[Opening MATERIAL SUPPLIED section]
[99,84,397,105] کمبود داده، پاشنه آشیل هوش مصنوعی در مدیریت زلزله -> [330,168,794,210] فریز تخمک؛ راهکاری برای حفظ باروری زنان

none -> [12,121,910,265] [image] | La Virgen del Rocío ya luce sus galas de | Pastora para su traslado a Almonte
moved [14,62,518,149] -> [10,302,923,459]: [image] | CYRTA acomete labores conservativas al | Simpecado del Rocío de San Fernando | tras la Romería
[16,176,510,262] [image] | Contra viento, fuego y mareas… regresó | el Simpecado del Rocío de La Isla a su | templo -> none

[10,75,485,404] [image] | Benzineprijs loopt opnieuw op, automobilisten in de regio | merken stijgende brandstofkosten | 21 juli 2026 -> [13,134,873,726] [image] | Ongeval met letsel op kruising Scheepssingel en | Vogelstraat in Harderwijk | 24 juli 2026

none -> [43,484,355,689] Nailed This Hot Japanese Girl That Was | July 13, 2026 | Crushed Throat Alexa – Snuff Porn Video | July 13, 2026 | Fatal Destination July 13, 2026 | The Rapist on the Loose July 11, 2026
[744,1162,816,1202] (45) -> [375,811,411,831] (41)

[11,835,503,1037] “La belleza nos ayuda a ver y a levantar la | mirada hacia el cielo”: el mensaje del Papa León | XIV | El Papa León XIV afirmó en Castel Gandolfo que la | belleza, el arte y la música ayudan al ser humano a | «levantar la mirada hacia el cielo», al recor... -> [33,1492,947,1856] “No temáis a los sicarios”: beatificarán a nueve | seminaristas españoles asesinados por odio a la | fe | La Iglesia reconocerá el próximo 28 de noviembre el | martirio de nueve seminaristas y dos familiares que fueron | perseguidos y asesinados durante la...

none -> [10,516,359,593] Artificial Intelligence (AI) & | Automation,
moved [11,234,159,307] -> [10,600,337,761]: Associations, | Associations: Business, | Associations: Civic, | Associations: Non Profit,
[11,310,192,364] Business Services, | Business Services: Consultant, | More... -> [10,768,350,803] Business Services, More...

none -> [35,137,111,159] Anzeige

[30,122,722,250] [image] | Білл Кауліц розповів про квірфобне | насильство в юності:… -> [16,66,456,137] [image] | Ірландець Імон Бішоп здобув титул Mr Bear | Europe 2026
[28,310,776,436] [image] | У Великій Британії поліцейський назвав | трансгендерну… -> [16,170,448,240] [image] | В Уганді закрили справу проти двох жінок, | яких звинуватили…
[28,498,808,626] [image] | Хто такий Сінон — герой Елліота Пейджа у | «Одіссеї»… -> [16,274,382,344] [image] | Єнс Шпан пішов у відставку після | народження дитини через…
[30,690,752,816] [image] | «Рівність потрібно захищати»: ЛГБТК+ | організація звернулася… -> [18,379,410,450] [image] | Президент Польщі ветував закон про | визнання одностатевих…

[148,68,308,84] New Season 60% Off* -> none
[Closing MATERIAL SUPPLIED section]
▶ [WHAT THE EXERCISE ASKS]: Transcribe the data in full, matching every line exactly.

▶ [TASK RESULT]:
[99,84,397,105] کمبود داده، پاشنه آشیل هوش مصنوعی در مدیریت زلزله -> [330,168,794,210] فریز تخمک؛ راهکاری برای حفظ باروری زنان

none -> [12,121,910,265] [image] | La Virgen del Rocío ya luce sus galas de | Pastora para su traslado a Almonte
moved [14,62,518,149] -> [10,302,923,459]: [image] | CYRTA acomete labores conservativas al | Simpecado del Rocío de San Fernando | tras la Romería
[16,176,510,262] [image] | Contra viento, fuego y mareas… regresó | el Simpecado del Rocío de La Isla a su | templo -> none

[10,75,485,404] [image] | Benzineprijs loopt opnieuw op, automobilisten in de regio | merken stijgende brandstofkosten | 21 juli 2026 -> [13,134,873,726] [image] | Ongeval met letsel op kruising Scheepssingel en | Vogelstraat in Harderwijk | 24 juli 2026

none -> [43,484,355,689] Nailed This Hot Japanese Girl That Was | July 13, 2026 | Crushed Throat Alexa – Snuff Porn Video | July 13, 2026 | Fatal Destination July 13, 2026 | The Rapist on the Loose July 11, 2026
[744,1162,816,1202] (45) -> [375,811,411,831] (41)

[11,835,503,1037] “La belleza nos ayuda a ver y a levantar la | mirada hacia el cielo”: el mensaje del Papa León | XIV | El Papa León XIV afirmó en Castel Gandolfo que la | belleza, el arte y la música ayudan al ser humano a | «levantar la mirada hacia el cielo», al recor... -> [33,1492,947,1856] “No temáis a los sicarios”: beatificarán a nueve | seminaristas españoles asesinados por odio a la | fe | La Iglesia reconocerá el próximo 28 de noviembre el | martirio de nueve seminaristas y dos familiares que fueron | perseguidos y asesinados durante la...

none -> [10,516,359,593] Artificial Intelligence (AI) & | Automation,
moved [11,234,159,307] -> [10,600,337,761]: Associations, | Associations: Business, | Associations: Civic, | Associations: Non Profit,
[11,310,192,364] Business Services, | Business Services: Consultant, | More... -> [10,768,350,803] Business Services, More...

none -> [35,137,111,159] Anzeige

[30,122,722,250] [image] | Білл Кауліц розповів про квірфобне | насильство в юності:… -> [16,66,456,137] [image] | Ірландець Імон Бішоп здобув титул Mr Bear | Europe 2026
[28,310,776,436] [image] | У Великій Британії поліцейський назвав | трансгендерну… -> [16,170,448,240] [image] | В Уганді закрили справу проти двох жінок, | яких звинуватили…
[28,498,808,626] [image] | Хто такий Сінон — герой Елліота Пейджа у | «Одіссеї»… -> [16,274,382,344] [image] | Єнс Шпан пішов у відставку після | народження дитини через…
[30,690,752,816] [image] | «Рівність потрібно захищати»: ЛГБТК+ | організація звернулася… -> [18,379,410,450] [image] | Президент Польщі ветував закон про | визнання одностатевих…

[148,68,308,84] New Season 60% Off* -> none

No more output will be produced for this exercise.